A Funny Thing Happened on the Way from the D/A Converter ...



Ultrasonic Noise from EMU 0202 USB `Soundcards'

Well here's a funny thing ... This is the output of an EMU 0202 soundcard D/A converter replaying what should be silence. Both channels do this. A second EMU 0202 does this. Probably they all do it.

What we are looking at here is a large amplitude, ultrasonic, pseudo-random signal that can reach up to 2V peak-to-peak. It has a spectrum that starts climbing from pretty much nothing starting at around 50kHz. It seems to extend up to around 300kHz peaking somewhere around 110-120kHz.

Now, of course, you can't hear this (unless you are a bat). But, even so, I find this really very surprising. I had a high opinion of this `soundcard' (and I still do), but it looks very much like they have omitted any kind of analog low pass filtering on the D/A outputs. Admittedly, that filtering might not be so easy given that the sampling rate is variable. Then again, a slope starting around 30kHz surely couldn't hurt. Given that humans are going to be listening to this signal eventually.

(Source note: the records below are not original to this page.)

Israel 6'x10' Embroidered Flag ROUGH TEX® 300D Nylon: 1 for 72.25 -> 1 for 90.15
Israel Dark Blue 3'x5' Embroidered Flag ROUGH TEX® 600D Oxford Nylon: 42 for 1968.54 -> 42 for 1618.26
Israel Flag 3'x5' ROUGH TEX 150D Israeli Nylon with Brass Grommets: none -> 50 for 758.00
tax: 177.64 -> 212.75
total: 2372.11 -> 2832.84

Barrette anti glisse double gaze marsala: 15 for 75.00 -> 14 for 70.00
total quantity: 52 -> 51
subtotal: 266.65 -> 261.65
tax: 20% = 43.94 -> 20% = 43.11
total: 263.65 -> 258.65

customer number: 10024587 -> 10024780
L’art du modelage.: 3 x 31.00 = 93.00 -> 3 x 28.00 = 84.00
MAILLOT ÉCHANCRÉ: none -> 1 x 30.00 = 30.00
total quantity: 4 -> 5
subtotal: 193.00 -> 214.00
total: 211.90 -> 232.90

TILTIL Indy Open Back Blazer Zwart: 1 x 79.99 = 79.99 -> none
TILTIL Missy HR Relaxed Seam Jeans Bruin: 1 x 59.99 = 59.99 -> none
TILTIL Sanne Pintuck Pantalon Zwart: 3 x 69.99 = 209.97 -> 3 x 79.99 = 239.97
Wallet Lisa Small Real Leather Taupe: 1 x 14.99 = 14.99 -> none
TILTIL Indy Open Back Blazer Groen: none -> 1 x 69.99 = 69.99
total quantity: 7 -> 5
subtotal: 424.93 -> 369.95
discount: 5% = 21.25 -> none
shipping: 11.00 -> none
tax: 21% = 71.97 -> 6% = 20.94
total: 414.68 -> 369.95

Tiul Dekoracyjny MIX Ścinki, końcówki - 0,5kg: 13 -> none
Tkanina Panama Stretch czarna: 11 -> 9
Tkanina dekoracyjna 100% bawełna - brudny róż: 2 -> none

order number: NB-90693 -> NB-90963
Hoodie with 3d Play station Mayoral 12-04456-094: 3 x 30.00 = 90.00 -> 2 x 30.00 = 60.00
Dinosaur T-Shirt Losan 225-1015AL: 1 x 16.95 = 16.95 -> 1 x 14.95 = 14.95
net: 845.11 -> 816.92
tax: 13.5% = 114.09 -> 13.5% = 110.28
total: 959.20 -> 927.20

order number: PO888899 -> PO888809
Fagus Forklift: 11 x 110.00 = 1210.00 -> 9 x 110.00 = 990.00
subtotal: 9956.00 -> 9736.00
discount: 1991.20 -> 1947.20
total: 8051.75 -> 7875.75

Although you cannot hear this signal, it isn't so certain that it can't have any effect. It could potentially cause intermodulation distortion in downstream equipment, or fool level measuring systems, or ... who knows what? I mean ... it isn't exactly small now is it? You could argue that downstream equipment should have low pass filters on its inputs. Well, maybe ... maybe not.

It makes you wonder how common this sort of thing is with other makes and models. Probably very common. Although if you search for things like "Audio D/A converter ultrasonic noise" on the Internet you won't find anything about this. Maybe I haven't found the magic search terms. Or maybe no one has made this sort of simple measurement. Hard to believe ... but if you do all your measurements with another soundcard or only ever look up to 20kHz, you won't see it.

Digital audio does keep throwing up surprises. Surprises for me, anyway.